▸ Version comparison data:
□ □ □

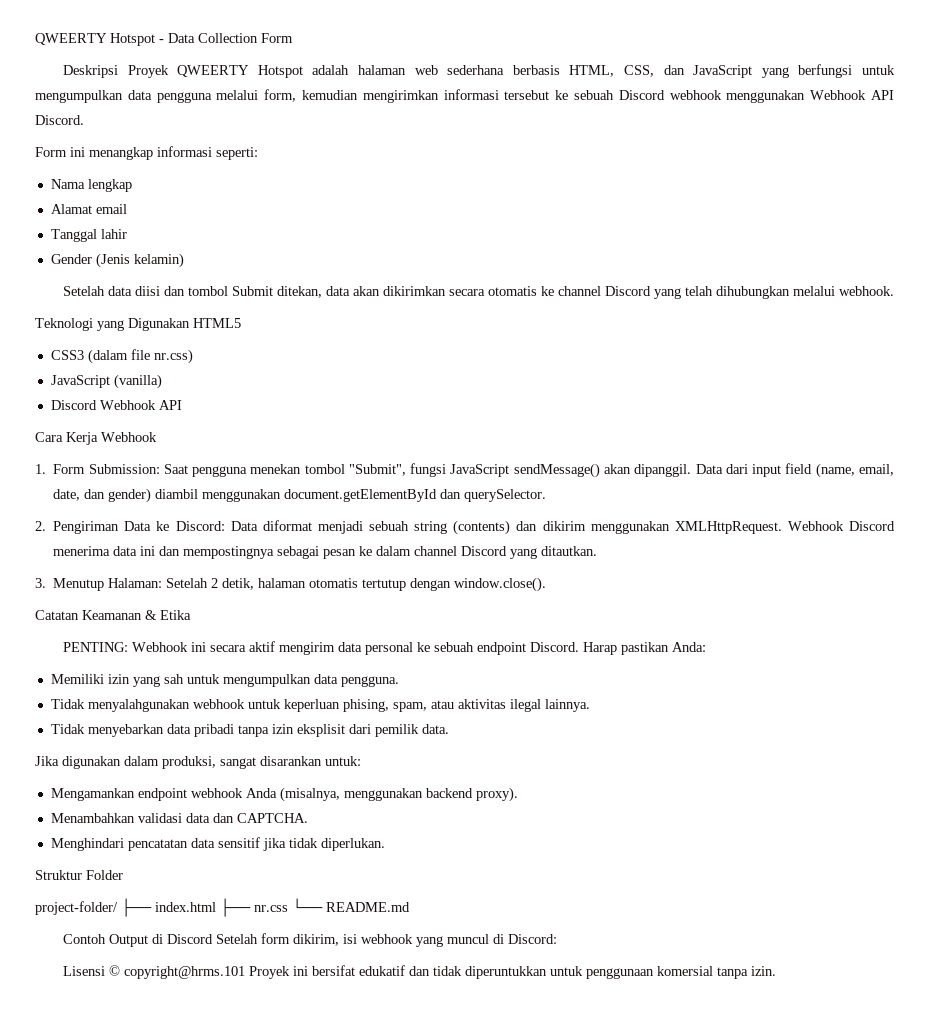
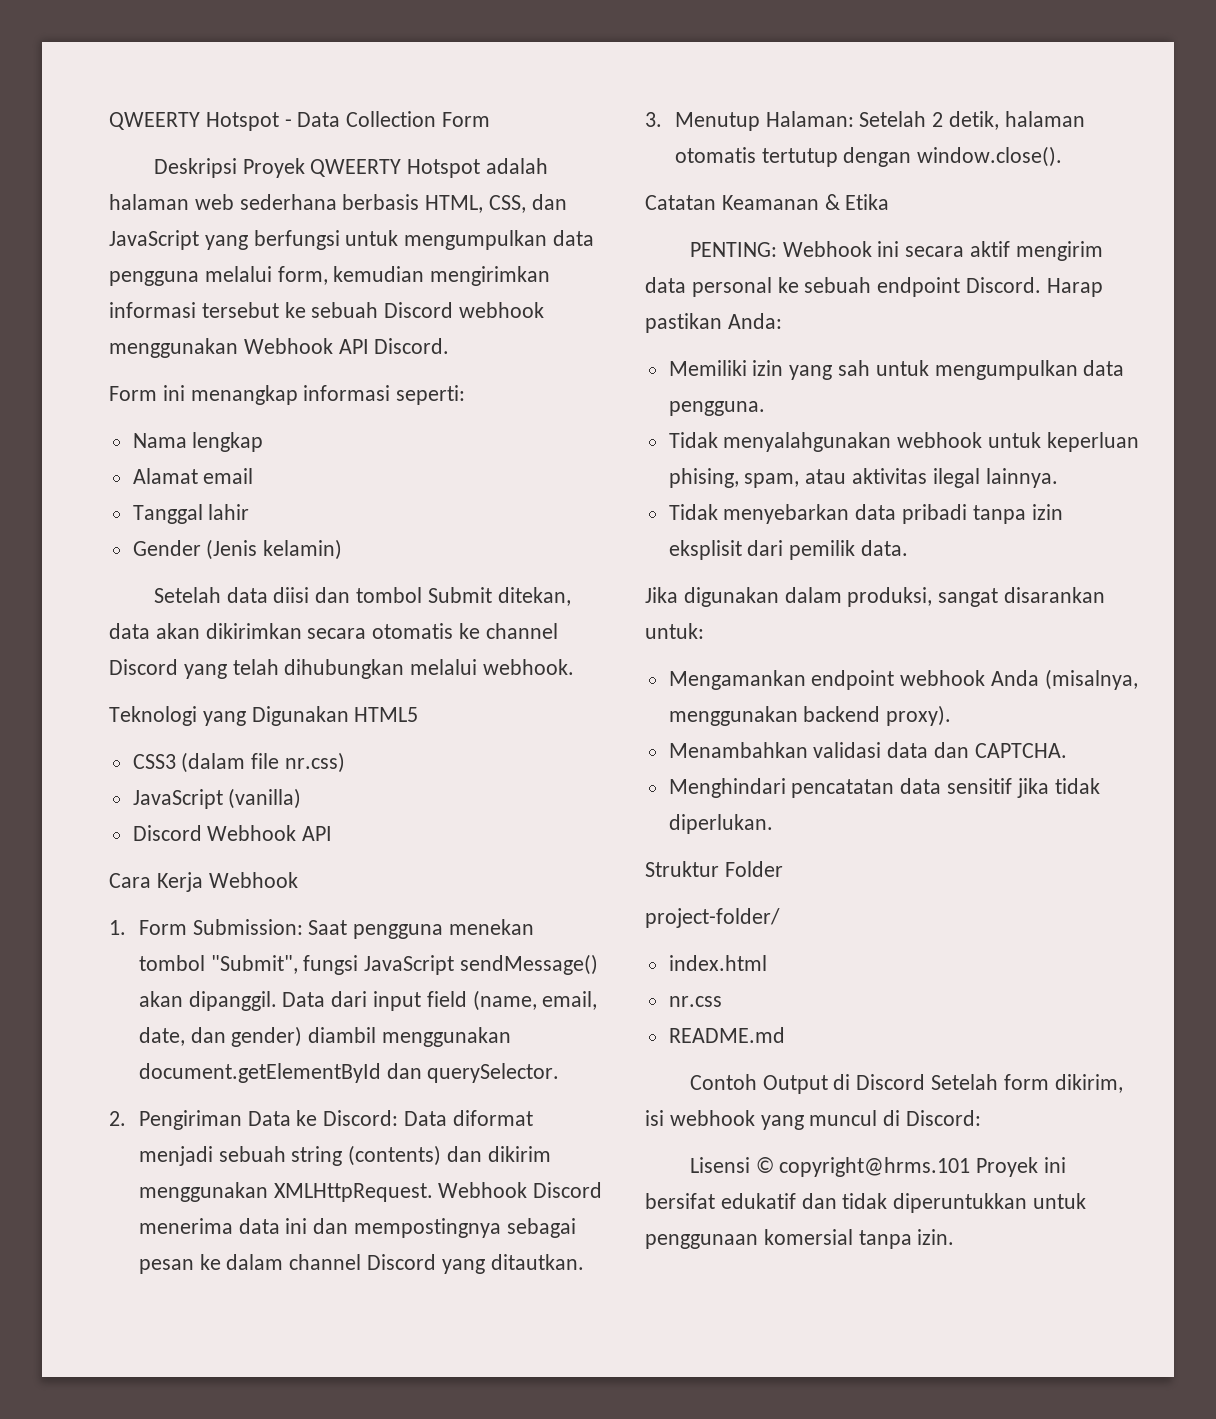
- project-folder/ ├── index.html ├── nr.css └── README.md
+ project-folder/
+ index.html
+ nr.css
+ README.md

□ □ □

▸ What is being asked: Count the lines in the entries above that include the string "README", then give only that figure.

▸ Output for this task: 2